▶ **TRY IT**
Set down each line of the data exactly, but not the pictures.

▶ **EXERCISE INPUT**
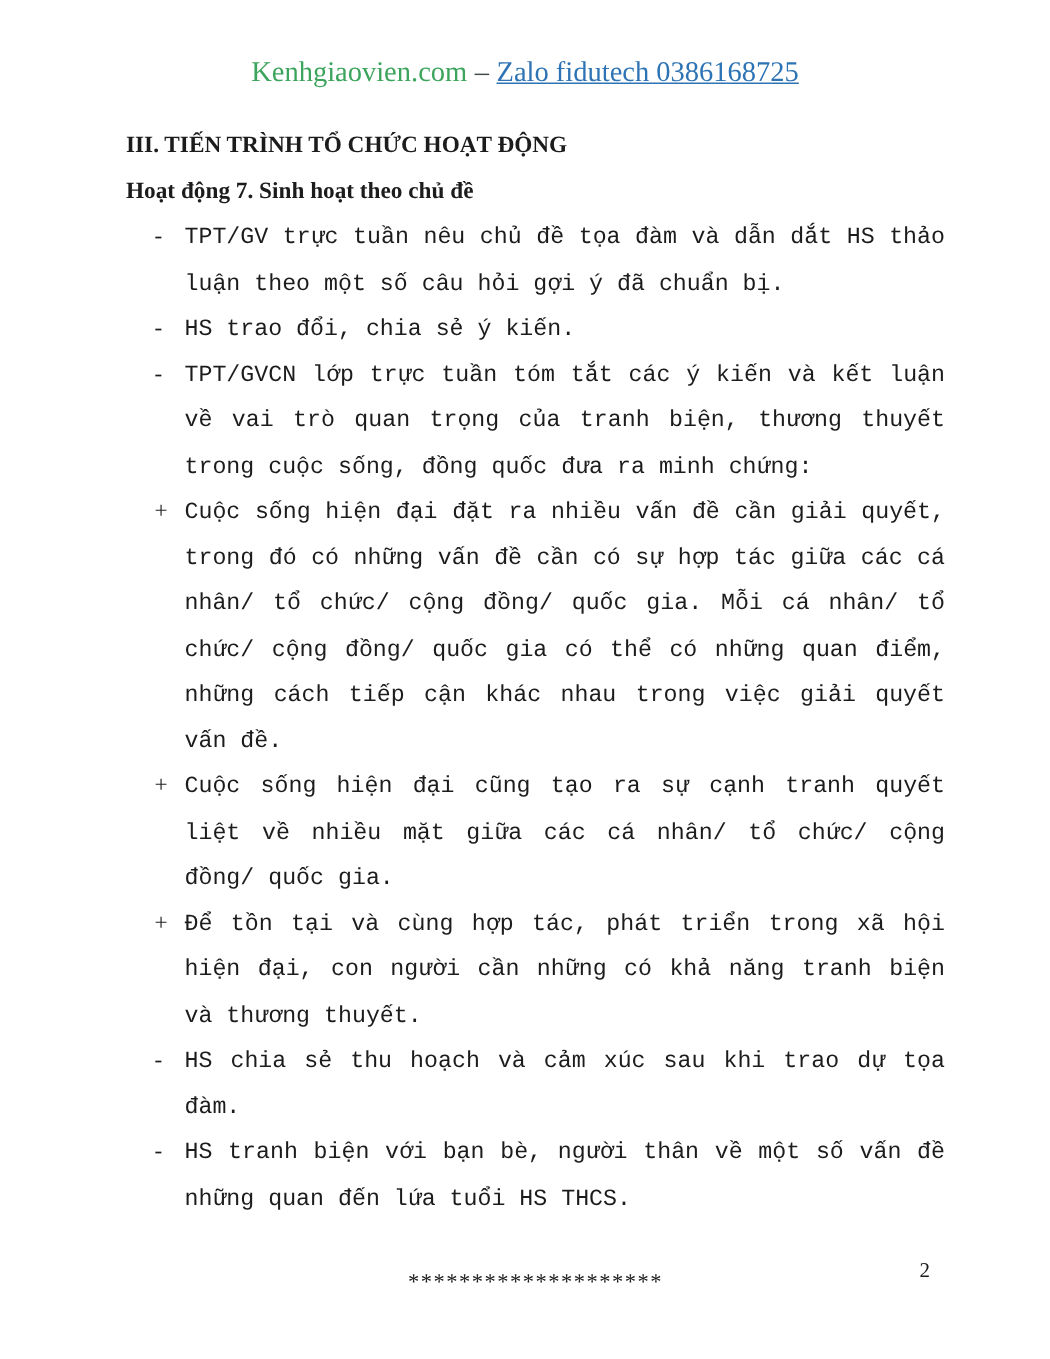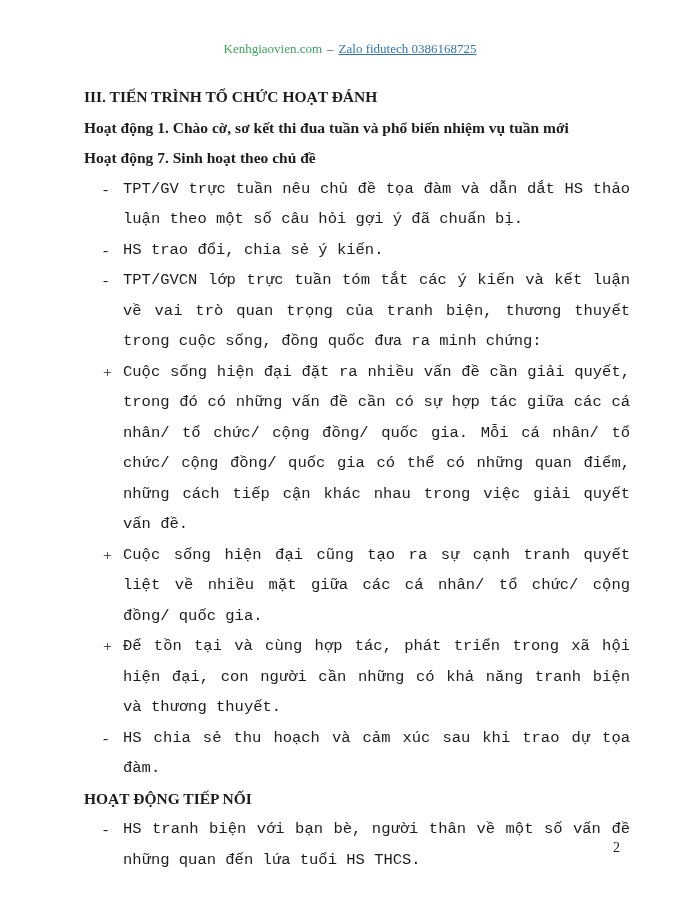--- a/index.html
+++ b/index.html
@@ -16,7 +16,7 @@
   .header {
     padding-top: 38px;
     text-align: center;
-    font-size: 13px;
+    font-size: 19px;
     line-height: 22px;
     white-space: nowrap;
   }

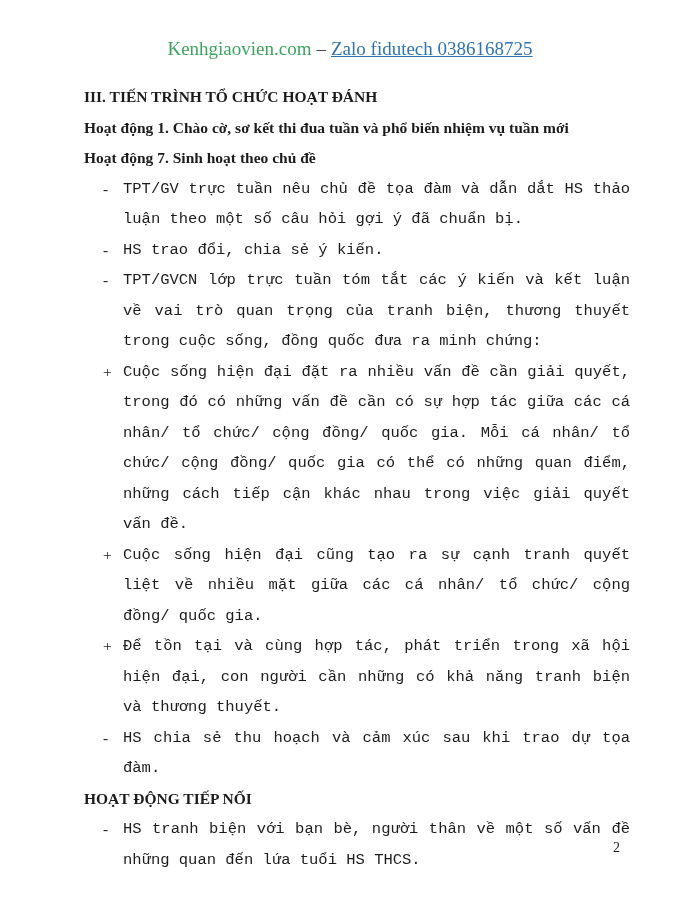--- a/index.html
+++ b/index.html
@@ -73,7 +73,7 @@
 
   <div class="content">
 
-    <p class="heading">III. TIẾN TRÌNH TỔ CHỨC HOẠT ĐÁNH</p>
+    <p class="heading">III. TIẾN TRÌNH TỔ CHỨC HOẠT ĐỘNG</p>
     <p class="heading">Hoạt động 1. Chào cờ, sơ kết thi đua tuần và phổ biến nhiệm vụ tuần mới</p>
     <p class="heading">Hoạt động 7. Sinh hoạt theo chủ đề</p>
 

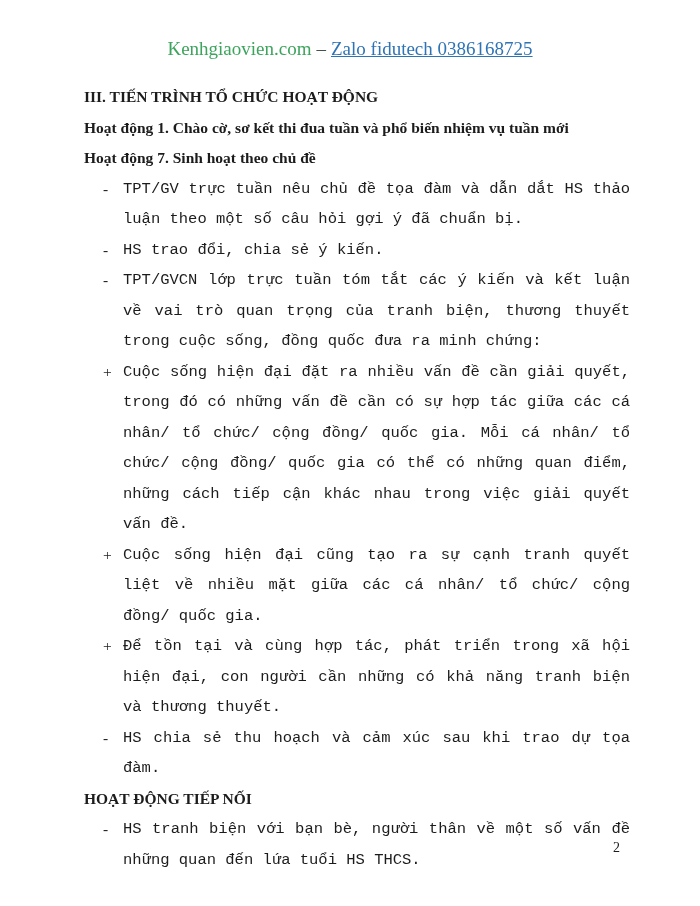--- a/index.html
+++ b/index.html
@@ -74,7 +74,6 @@
   <div class="content">
 
     <p class="heading">III. TIẾN TRÌNH TỔ CHỨC HOẠT ĐỘNG</p>
-    <p class="heading">Hoạt động 1. Chào cờ, sơ kết thi đua tuần và phổ biến nhiệm vụ tuần mới</p>
     <p class="heading">Hoạt động 7. Sinh hoạt theo chủ đề</p>
 
     <div class="li">

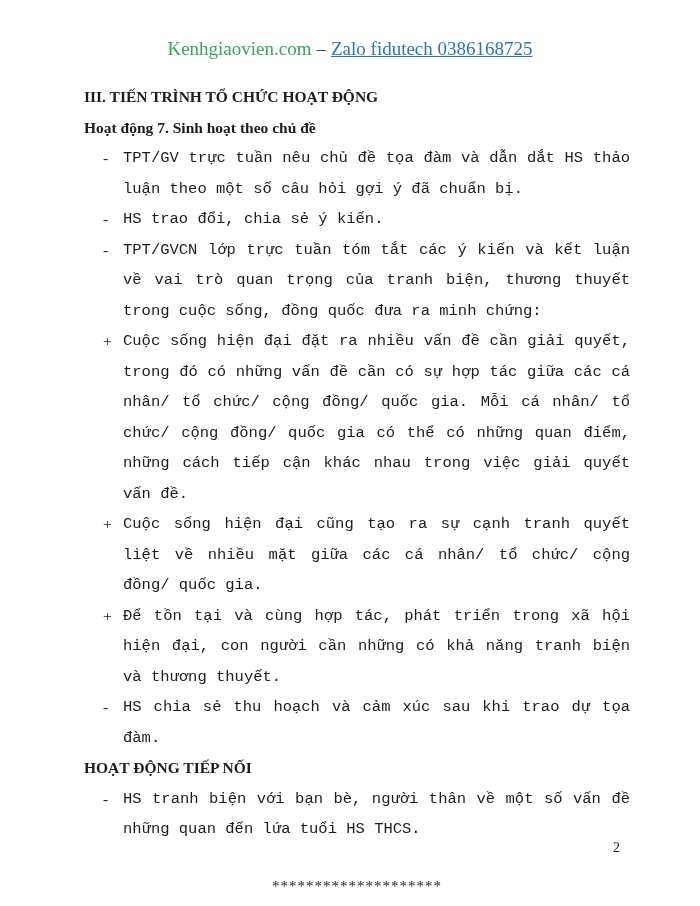--- a/index.html
+++ b/index.html
@@ -106,7 +106,6 @@
       <span class="txt">HS chia sẻ thu hoạch và cảm xúc sau khi trao dự tọa đàm.</span>
     </div>
 
-    <p class="heading">HOẠT ĐỘNG TIẾP NỐI</p>
     <div class="li">
       <span class="marker">-</span>
       <span class="txt">HS tranh biện với bạn bè, người thân về một số vấn đề những quan đến lứa tuổi HS THCS.</span>

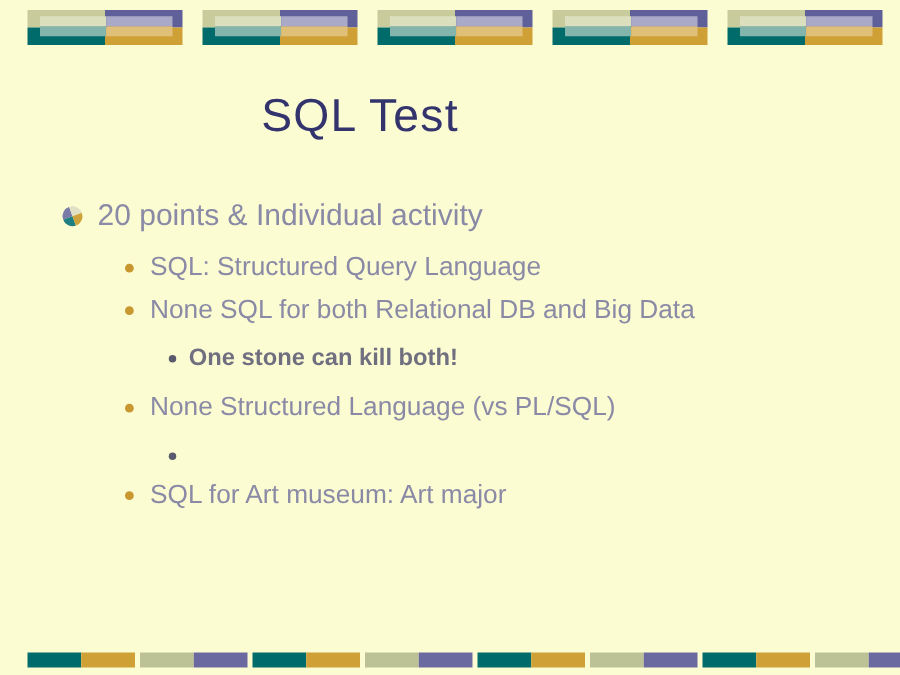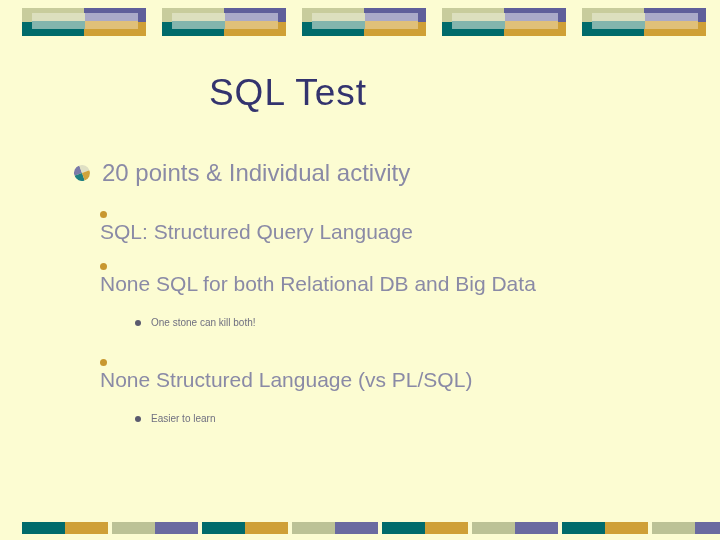--- a/index.html
+++ b/index.html
@@ -114,7 +114,7 @@
 
   
   .lv1 {
-    padding-left: 74px;
+    padding-left: 50px;
     margin-bottom: 12px;
   }
   .lv1 .txt {

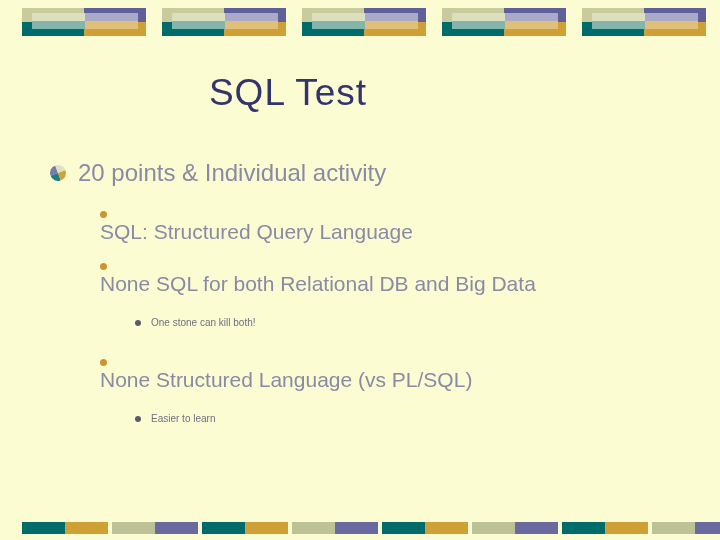--- a/index.html
+++ b/index.html
@@ -148,7 +148,6 @@
   .lv2 {
     padding-left: 100px;
     margin-bottom: 6px;
-    flex-direction: column;
   }
   .lv2 .txt {
     font-size: 21px;

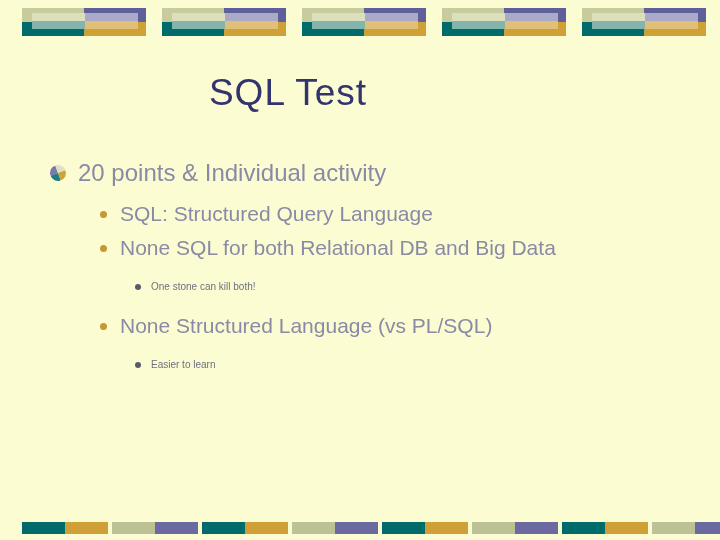--- a/index.html
+++ b/index.html
@@ -170,8 +170,8 @@
     margin-bottom: 6px;
   }
   .lv3 .txt {
-    font-size: 10px;
-    font-weight: normal;
+    font-size: 19px;
+    font-weight: bold;
     color: #6f6f80;
     line-height: 22px;
   }

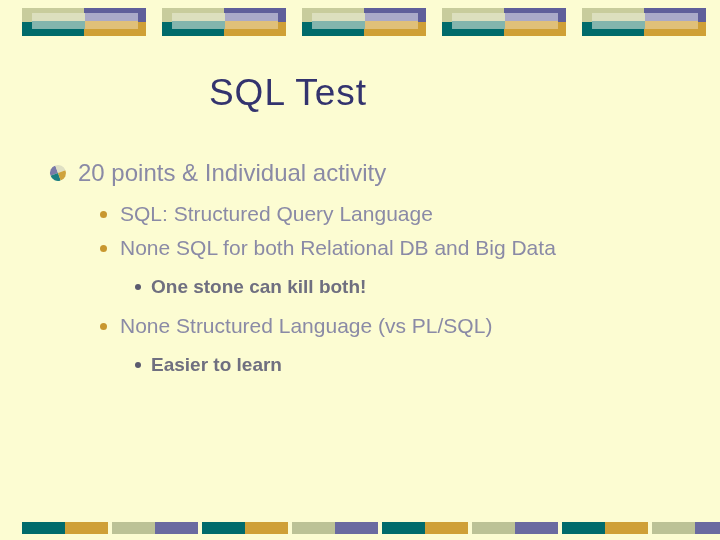--- a/index.html
+++ b/index.html
@@ -315,7 +315,6 @@
 
   <div class="line lv3 sp-above">
     <span class="bullet-dot3"></span>
-    <span class="txt">Easier to learn</span>
   </div>
 
 

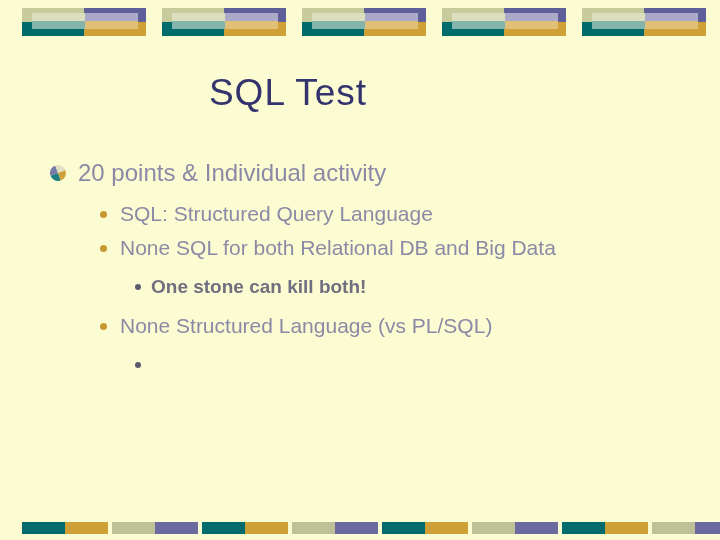--- a/index.html
+++ b/index.html
@@ -317,6 +317,10 @@
     <span class="bullet-dot3"></span>
   </div>
 
+  <div class="line lv2 sp-above">
+    <span class="bullet-dot2"></span>
+    <span class="txt">SQL for Art museum: Art major</span>
+  </div>
 
 </div>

▶ **SOLVED PROBLEM**
--- a/index.html
+++ b/index.html
@@ -16,7 +16,7 @@
   .header {
     padding-top: 38px;
     text-align: center;
-    font-size: 13px;
+    font-size: 19px;
     line-height: 22px;
     white-space: nowrap;
   }

--- a/index.html
+++ b/index.html
@@ -73,7 +73,7 @@
 
   <div class="content">
 
-    <p class="heading">III. TIẾN TRÌNH TỔ CHỨC HOẠT ĐÁNH</p>
+    <p class="heading">III. TIẾN TRÌNH TỔ CHỨC HOẠT ĐỘNG</p>
     <p class="heading">Hoạt động 1. Chào cờ, sơ kết thi đua tuần và phổ biến nhiệm vụ tuần mới</p>
     <p class="heading">Hoạt động 7. Sinh hoạt theo chủ đề</p>
 

--- a/index.html
+++ b/index.html
@@ -74,7 +74,6 @@
   <div class="content">
 
     <p class="heading">III. TIẾN TRÌNH TỔ CHỨC HOẠT ĐỘNG</p>
-    <p class="heading">Hoạt động 1. Chào cờ, sơ kết thi đua tuần và phổ biến nhiệm vụ tuần mới</p>
     <p class="heading">Hoạt động 7. Sinh hoạt theo chủ đề</p>
 
     <div class="li">

--- a/index.html
+++ b/index.html
@@ -106,7 +106,6 @@
       <span class="txt">HS chia sẻ thu hoạch và cảm xúc sau khi trao dự tọa đàm.</span>
     </div>
 
-    <p class="heading">HOẠT ĐỘNG TIẾP NỐI</p>
     <div class="li">
       <span class="marker">-</span>
       <span class="txt">HS tranh biện với bạn bè, người thân về một số vấn đề những quan đến lứa tuổi HS THCS.</span>

--- a/index.html
+++ b/index.html
@@ -114,7 +114,7 @@
 
   
   .lv1 {
-    padding-left: 74px;
+    padding-left: 50px;
     margin-bottom: 12px;
   }
   .lv1 .txt {

--- a/index.html
+++ b/index.html
@@ -148,7 +148,6 @@
   .lv2 {
     padding-left: 100px;
     margin-bottom: 6px;
-    flex-direction: column;
   }
   .lv2 .txt {
     font-size: 21px;

--- a/index.html
+++ b/index.html
@@ -170,8 +170,8 @@
     margin-bottom: 6px;
   }
   .lv3 .txt {
-    font-size: 10px;
-    font-weight: normal;
+    font-size: 19px;
+    font-weight: bold;
     color: #6f6f80;
     line-height: 22px;
   }

--- a/index.html
+++ b/index.html
@@ -315,7 +315,6 @@
 
   <div class="line lv3 sp-above">
     <span class="bullet-dot3"></span>
-    <span class="txt">Easier to learn</span>
   </div>
 
 

--- a/index.html
+++ b/index.html
@@ -317,6 +317,10 @@
     <span class="bullet-dot3"></span>
   </div>
 
+  <div class="line lv2 sp-above">
+    <span class="bullet-dot2"></span>
+    <span class="txt">SQL for Art museum: Art major</span>
+  </div>
 
 </div>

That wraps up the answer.